De leur côté, les dirigeants de Lingueo, un organisme de formation et de certification, envisagent de créer un fonds de soutien destiné aux actifs non exonérés du reste à charge.
« Le rôle d’un organisme de formation est de favoriser l’éducation et la montée en compétences des personnes. Il nous semble donc normal de réfléchir à une solution pouvant aider celles qui seront pénalisées », déclarent les cofondateurs de Lingueo, Guillaume le Dieu de Ville et Arnaud Portanelli.
L’accès à ce fonds serait conditionné à la réalisation complète de la formation (pas seulement linguistique) et à la réussite de la certification. Les ressources viendront de certificateurs, d’organismes de formation, d’entreprises ou de fédérations volontaires pour cotiser à ce fonds.
La CDC précise cependant sur son site qu'« aucune autre personne - hormis l’employeur et l’Opco - ne peut prendre en charge cette somme ».
Un dispositif critiqué
Le reste à charge CPF, créé en 2023, a tardé à être mis en œuvre en raison des critiques exprimées par de nombreux acteurs et observateurs, et pas uniquement des organismes de formation. Les organisations syndicales sont les premières à tacler l’exécutif qu’elles accusent de pénaliser les actifs les plus précaires.

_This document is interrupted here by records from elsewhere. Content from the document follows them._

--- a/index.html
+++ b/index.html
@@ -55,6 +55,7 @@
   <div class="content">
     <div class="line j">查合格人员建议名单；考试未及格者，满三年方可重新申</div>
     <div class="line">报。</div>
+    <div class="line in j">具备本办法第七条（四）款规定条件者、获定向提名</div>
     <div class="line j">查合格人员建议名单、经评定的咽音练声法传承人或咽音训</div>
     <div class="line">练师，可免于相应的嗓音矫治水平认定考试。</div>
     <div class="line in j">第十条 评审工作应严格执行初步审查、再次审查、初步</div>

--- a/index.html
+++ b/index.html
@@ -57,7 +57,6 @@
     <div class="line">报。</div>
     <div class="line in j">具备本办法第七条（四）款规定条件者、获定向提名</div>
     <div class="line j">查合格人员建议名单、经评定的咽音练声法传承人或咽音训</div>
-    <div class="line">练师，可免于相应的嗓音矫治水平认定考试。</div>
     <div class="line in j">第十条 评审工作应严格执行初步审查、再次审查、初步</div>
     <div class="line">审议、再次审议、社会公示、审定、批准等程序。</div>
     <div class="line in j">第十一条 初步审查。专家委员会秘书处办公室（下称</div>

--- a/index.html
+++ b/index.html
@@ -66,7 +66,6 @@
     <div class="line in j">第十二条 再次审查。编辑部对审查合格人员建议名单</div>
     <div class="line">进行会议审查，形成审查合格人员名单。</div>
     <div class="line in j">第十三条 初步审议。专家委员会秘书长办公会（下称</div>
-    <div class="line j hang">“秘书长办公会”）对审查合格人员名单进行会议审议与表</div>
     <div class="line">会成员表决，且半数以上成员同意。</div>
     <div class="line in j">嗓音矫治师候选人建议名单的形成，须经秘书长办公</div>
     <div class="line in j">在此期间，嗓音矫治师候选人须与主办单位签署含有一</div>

Selon Aline Mougenot, cheffe de file sur la formation professionnelle à la CFTC, « les personnes qui seront les plus affectées sont les moins qualifiées (sans diplôme ou de niveau infra bac) ». Elle aurait préféré que le curseur soit mis sur le niveau de qualification du titulaire du CPF.
« Ce reste à charge va surtout toucher les personnes à faibles revenus, alors que l’État comptait sur ce dispositif pour décourager les utilisateurs du CPF qui n’en n’avaient pas un réel besoin. Il faudrait plutôt chercher à savoir si le CPF est utile pour le parcours professionnel d’une personne, avant de vouloir faire des économies », dit de son côté Jean-François Foucard, secrétaire national de la CFE-CGC en charge de l’emploi et de la formation professionnelle.
Contre-propositions
La fédération Les Acteurs de la Compétence, l’une des organisations d’employeurs représentatives des organismes de formation, avaient fait 2 contre-propositions au reste à charge :
- rendre plus faciles les abondements CPF,
- extraire le permis moto A2 du financement par le CPF qui a été autorisé par le Gouvernement en janvier 2024.

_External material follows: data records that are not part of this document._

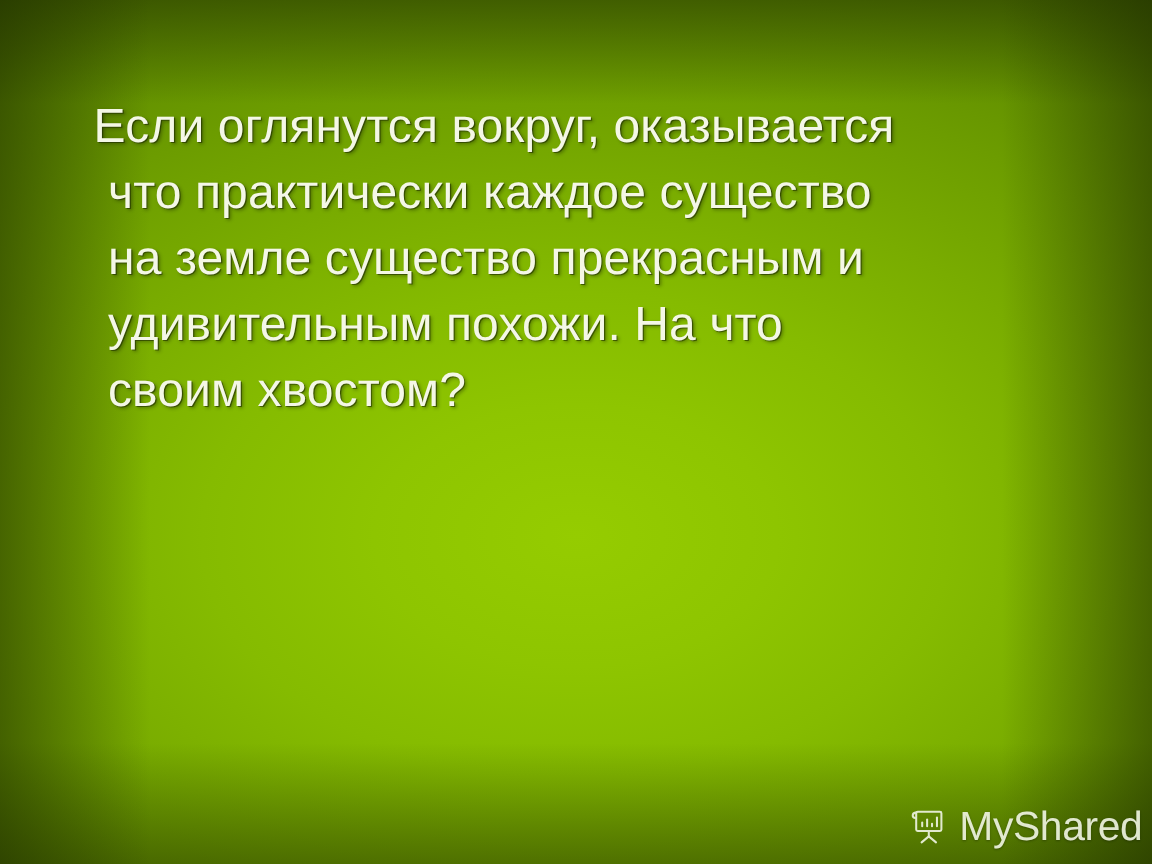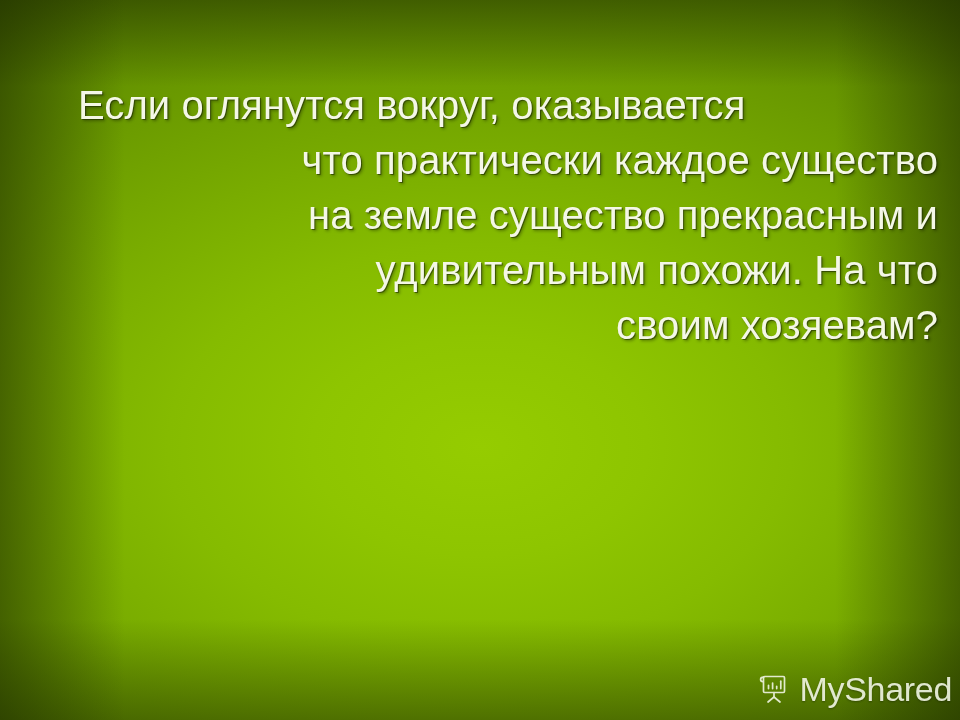--- a/index.html
+++ b/index.html
@@ -68,7 +68,7 @@
   }
 
   .text-line.indent-first { padding-left: 20px; }
-  .text-line.indent-rest  { padding-left: 32px; text-align: right; }
+  .text-line.indent-rest  { padding-left: 32px; }
 
   
   .watermark {

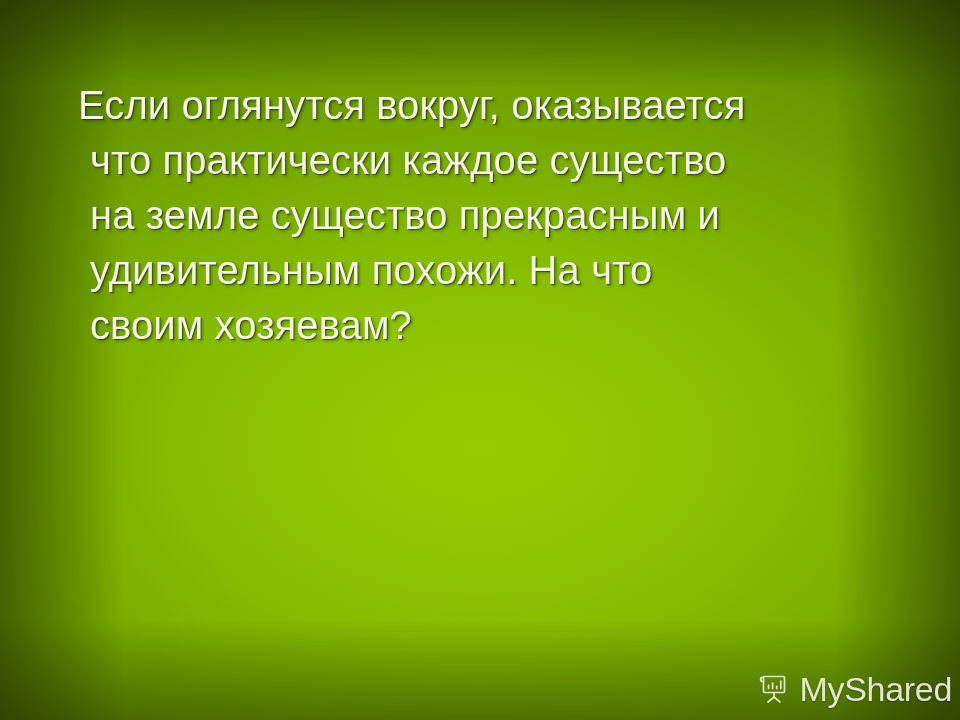--- a/index.html
+++ b/index.html
@@ -106,7 +106,7 @@
     <div class="text-line indent-rest">что практически каждое существо</div>
     <div class="text-line indent-rest">на земле существо прекрасным и</div>
     <div class="text-line indent-rest">удивительным похожи. На что</div>
-    <div class="text-line indent-rest">своим хозяевам?</div>
+    <div class="text-line indent-rest">своим хвостом?</div>
   </div>
 
   <div class="watermark">

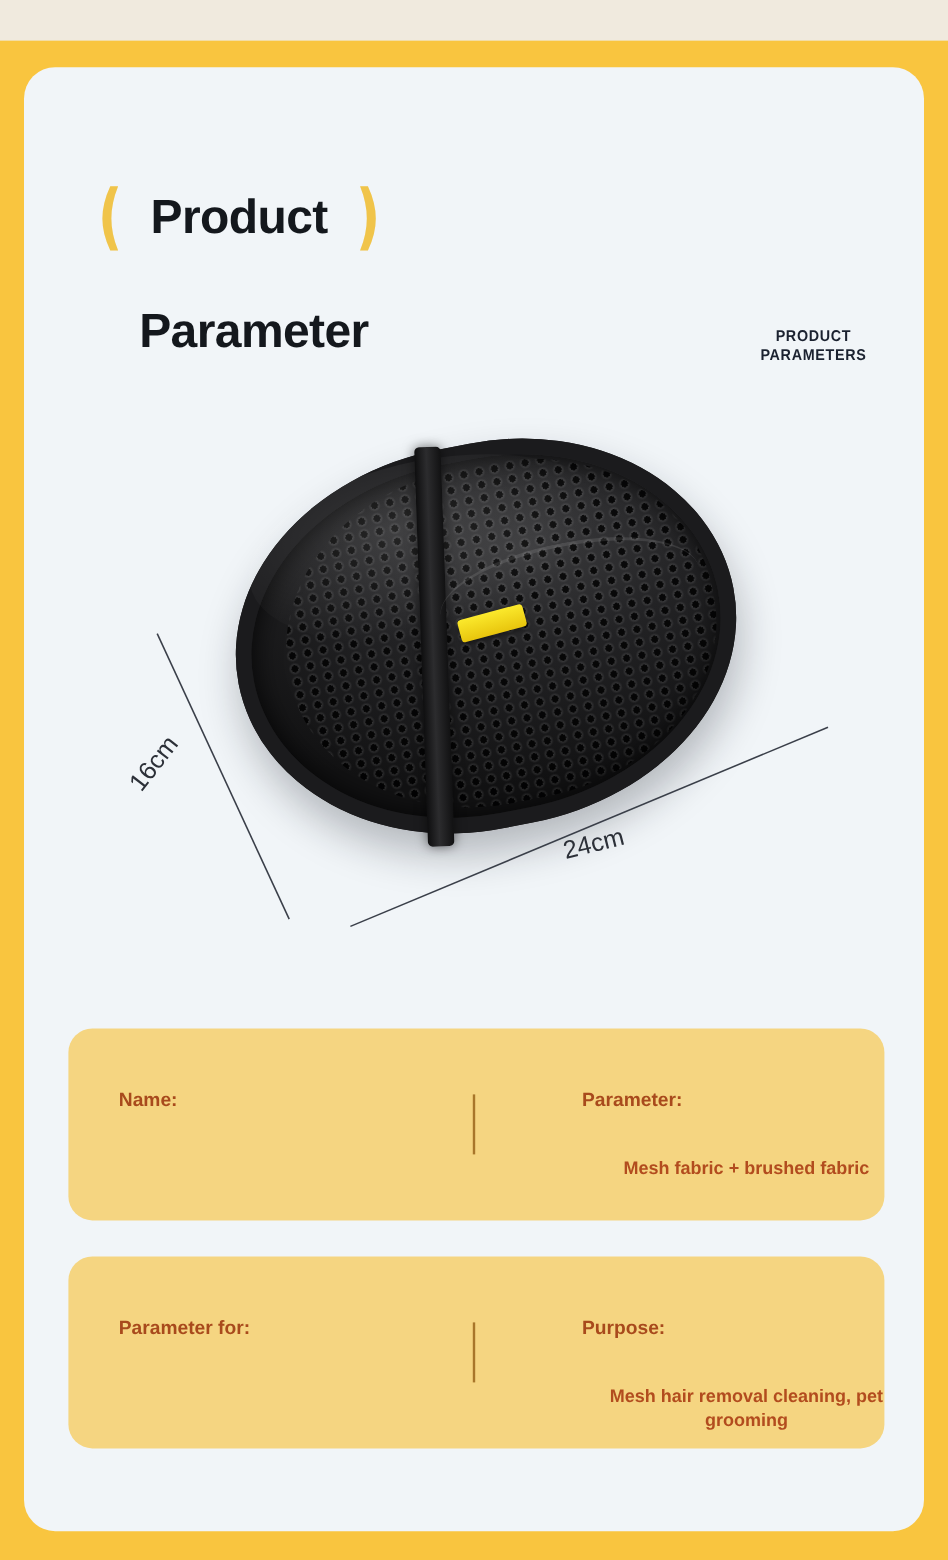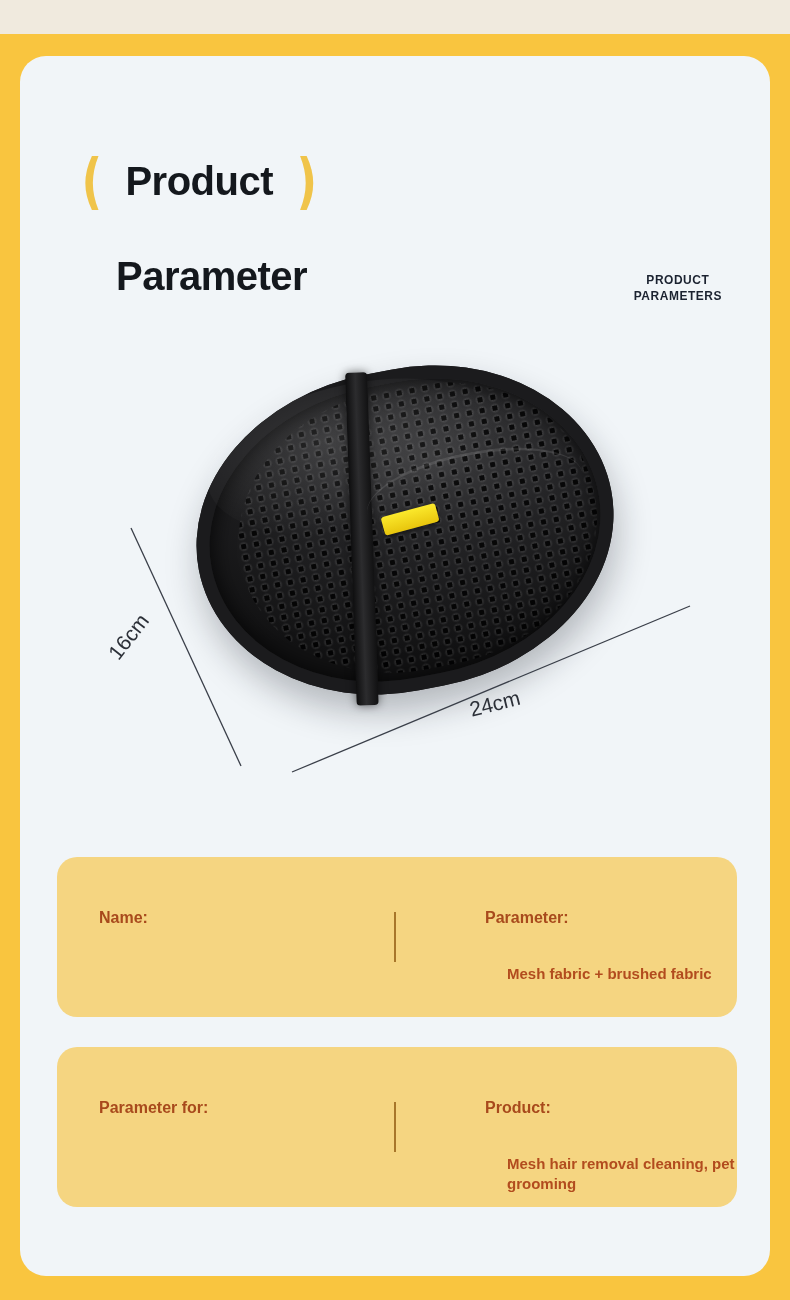--- a/index.html
+++ b/index.html
@@ -116,7 +116,7 @@
   }
   #card-1 { top:857px; }
   #card-2 { top:1047px; }
-  .card-col { position:absolute; top:0; height:100%; }
+  .card-col { position:absolute; top:0; height:100%;text-align:center; }
   .col-left  { left:42px;  width:300px; }
   .col-right { left:428px; width:240px; }
   .spec-label {

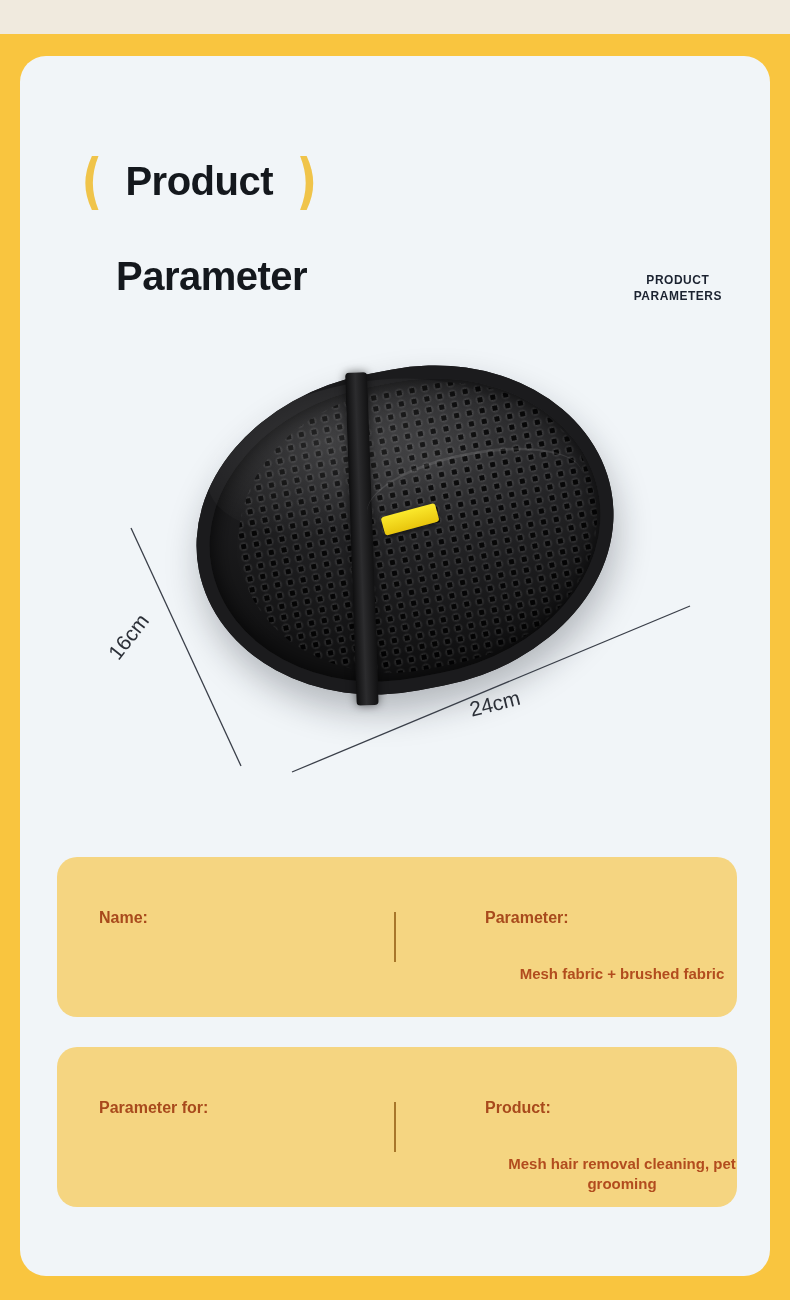--- a/index.html
+++ b/index.html
@@ -194,7 +194,7 @@
   </div>
   <div class="card-divider"></div>
   <div class="card-col col-right">
-    <div class="spec-label">Product:</div>
+    <div class="spec-label">Purpose:</div>
     <div class="spec-value">Mesh hair removal cleaning, pet grooming</div>
   </div>
 </div>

Depuis l’éligibilité du permis moto au CPF, les demandes ont explosé. Fin février, la CDC enregistrait une consommation du permis moto de près 57 millions d’euros (principalement la catégorie A2, les motos les plus puissantes), ce qui atteignait presque la consommation relevée sur le permis voiture à cette période (70 millions d’euros). En année pleine, la consommation prévisionnelle des nouveaux permis éligibles était estimée entre 274 millions d’euros et 337 millions d’euros.
Coup de frein sur le financement du permis de conduire
C’est la raison pour laquelle le Gouvernement a décidé d’encadrer le recours au permis de conduire en général et au permis moto en particulier dans le cadre du CPF.
Un projet de décret sera publié prochainement dans ce sens.
- L’utilisation du CPF ne sera possible que pour financer la préparation d’un premier permis de conduire du groupe léger uniquement.
- Le titulaire du compte ne devra pas disposer d’un permis de conduire en cours de validité sur le territoire national et ne pas faire l’objet d’une suspension de permis ou d’une interdiction de solliciter un permis de conduire.